What needs to be done:
Please produce a character-exact copy of the listing that follows, omitting all images.

___

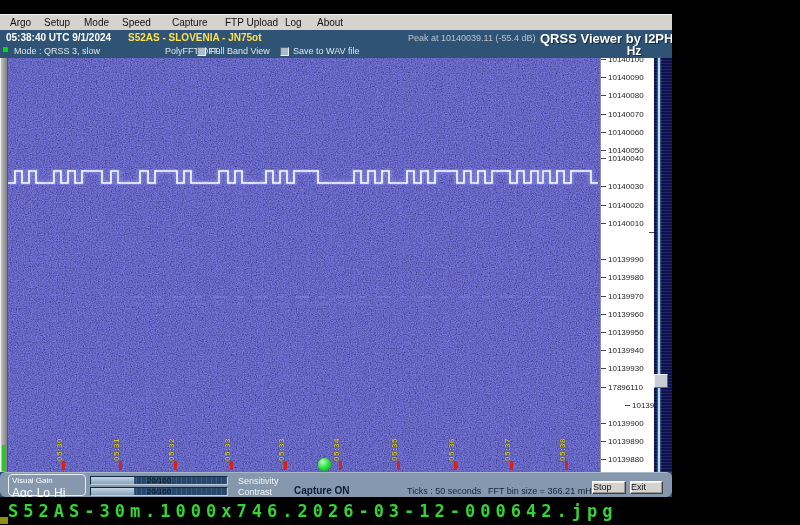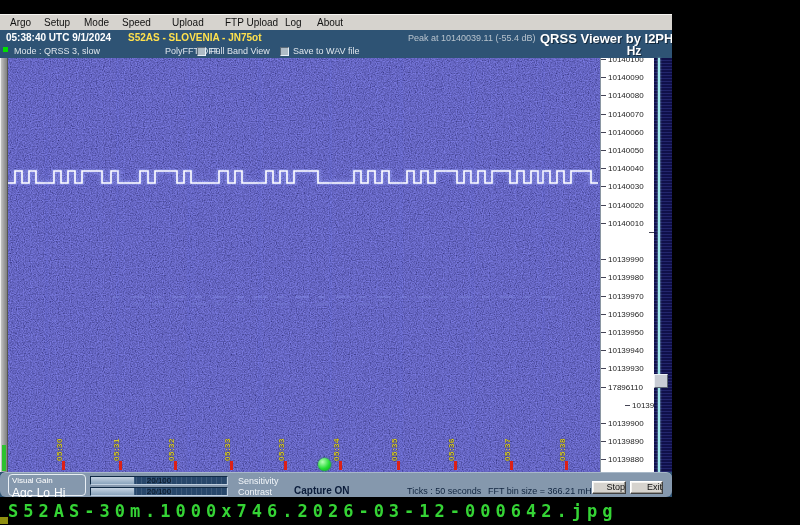--- a/index.html
+++ b/index.html
@@ -127,7 +127,7 @@
         <div class="menu-item" style="left: 44px;">Setup</div>
         <div class="menu-item" style="left: 84px;">Mode</div>
         <div class="menu-item" style="left: 122px;">Speed</div>
-        <div class="menu-item" style="left: 172px;">Upload</div>
+        <div class="menu-item" style="left: 172px;">Capture</div>
         <div class="menu-item" style="left: 225px;">FTP Upload</div>
         <div class="menu-item" style="left: 285px;">Log</div>
         <div class="menu-item" style="left: 317px;">About</div>

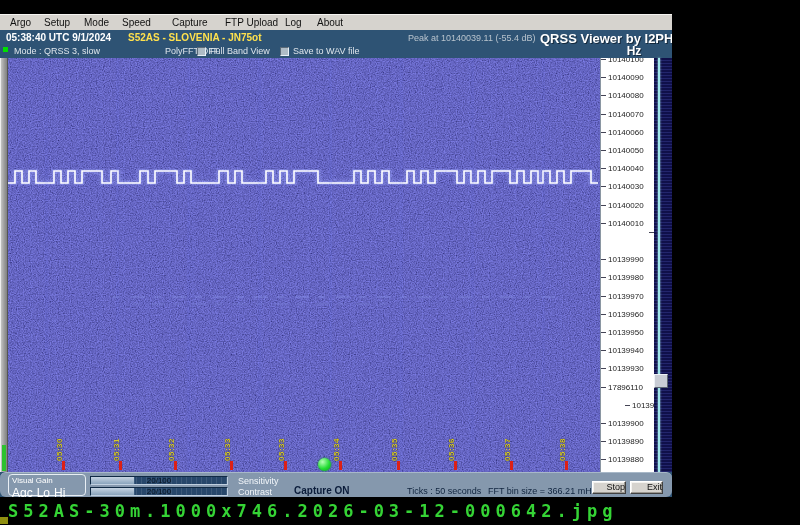--- a/index.html
+++ b/index.html
@@ -237,7 +237,7 @@
           <div class="freq-row" style="top: 52px;"><span class="ft"></span><span>10140070</span></div>
           <div class="freq-row" style="top: 70px;"><span class="ft"></span><span>10140060</span></div>
           <div class="freq-row" style="top: 88px;"><span class="ft"></span><span>10140050</span></div>
-          <div class="freq-row" style="top: 106px;"><span class="ft"></span><span>10140040</span></div>
+          <div class="freq-row" style="top: 96px;"><span class="ft"></span><span>10140040</span></div>
           <div class="freq-row" style="top: 124px;"><span class="ft"></span><span>10140030</span></div>
           <div class="freq-row" style="top: 143px;"><span class="ft"></span><span>10140020</span></div>
           <div class="freq-row" style="top: 161px;"><span class="ft"></span><span>10140010</span></div>

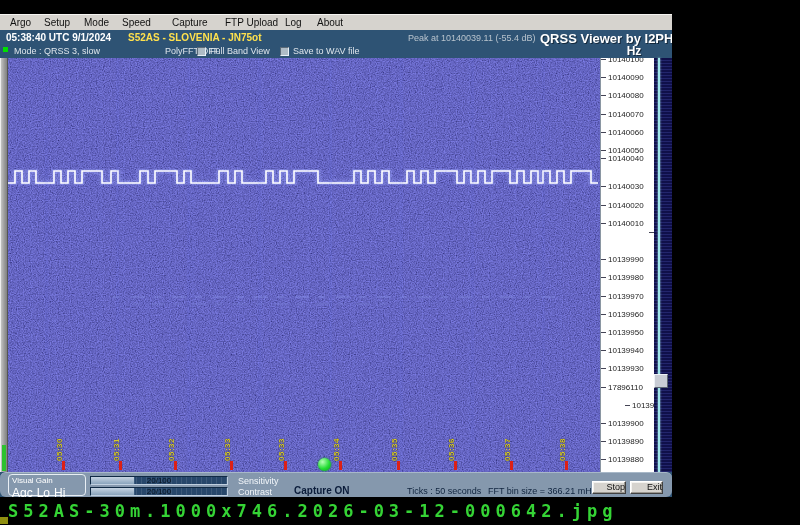--- a/index.html
+++ b/index.html
@@ -106,7 +106,7 @@
   .info { position:absolute; top:13px; font-size:9px; color:#10243e; }
 
   .btn { position:absolute; top:8px; height:13px; background:#d6d3ce; font-size:9px; color:#111;
-         text-align:right; line-height:11px; border:1px solid; border-color:#fff #404040 #404040 #fff;
+         text-align:left; line-height:11px; border:1px solid; border-color:#fff #404040 #404040 #fff;
          box-shadow:inset -1px -1px 0 #9a968f, inset 1px 1px 0 #f4f2ef; }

___

Reply:
--- a/index.html
+++ b/index.html
@@ -127,7 +127,7 @@
         <div class="menu-item" style="left: 44px;">Setup</div>
         <div class="menu-item" style="left: 84px;">Mode</div>
         <div class="menu-item" style="left: 122px;">Speed</div>
-        <div class="menu-item" style="left: 172px;">Upload</div>
+        <div class="menu-item" style="left: 172px;">Capture</div>
         <div class="menu-item" style="left: 225px;">FTP Upload</div>
         <div class="menu-item" style="left: 285px;">Log</div>
         <div class="menu-item" style="left: 317px;">About</div>

--- a/index.html
+++ b/index.html
@@ -237,7 +237,7 @@
           <div class="freq-row" style="top: 52px;"><span class="ft"></span><span>10140070</span></div>
           <div class="freq-row" style="top: 70px;"><span class="ft"></span><span>10140060</span></div>
           <div class="freq-row" style="top: 88px;"><span class="ft"></span><span>10140050</span></div>
-          <div class="freq-row" style="top: 106px;"><span class="ft"></span><span>10140040</span></div>
+          <div class="freq-row" style="top: 96px;"><span class="ft"></span><span>10140040</span></div>
           <div class="freq-row" style="top: 124px;"><span class="ft"></span><span>10140030</span></div>
           <div class="freq-row" style="top: 143px;"><span class="ft"></span><span>10140020</span></div>
           <div class="freq-row" style="top: 161px;"><span class="ft"></span><span>10140010</span></div>

--- a/index.html
+++ b/index.html
@@ -106,7 +106,7 @@
   .info { position:absolute; top:13px; font-size:9px; color:#10243e; }
 
   .btn { position:absolute; top:8px; height:13px; background:#d6d3ce; font-size:9px; color:#111;
-         text-align:right; line-height:11px; border:1px solid; border-color:#fff #404040 #404040 #fff;
+         text-align:left; line-height:11px; border:1px solid; border-color:#fff #404040 #404040 #fff;
          box-shadow:inset -1px -1px 0 #9a968f, inset 1px 1px 0 #f4f2ef; }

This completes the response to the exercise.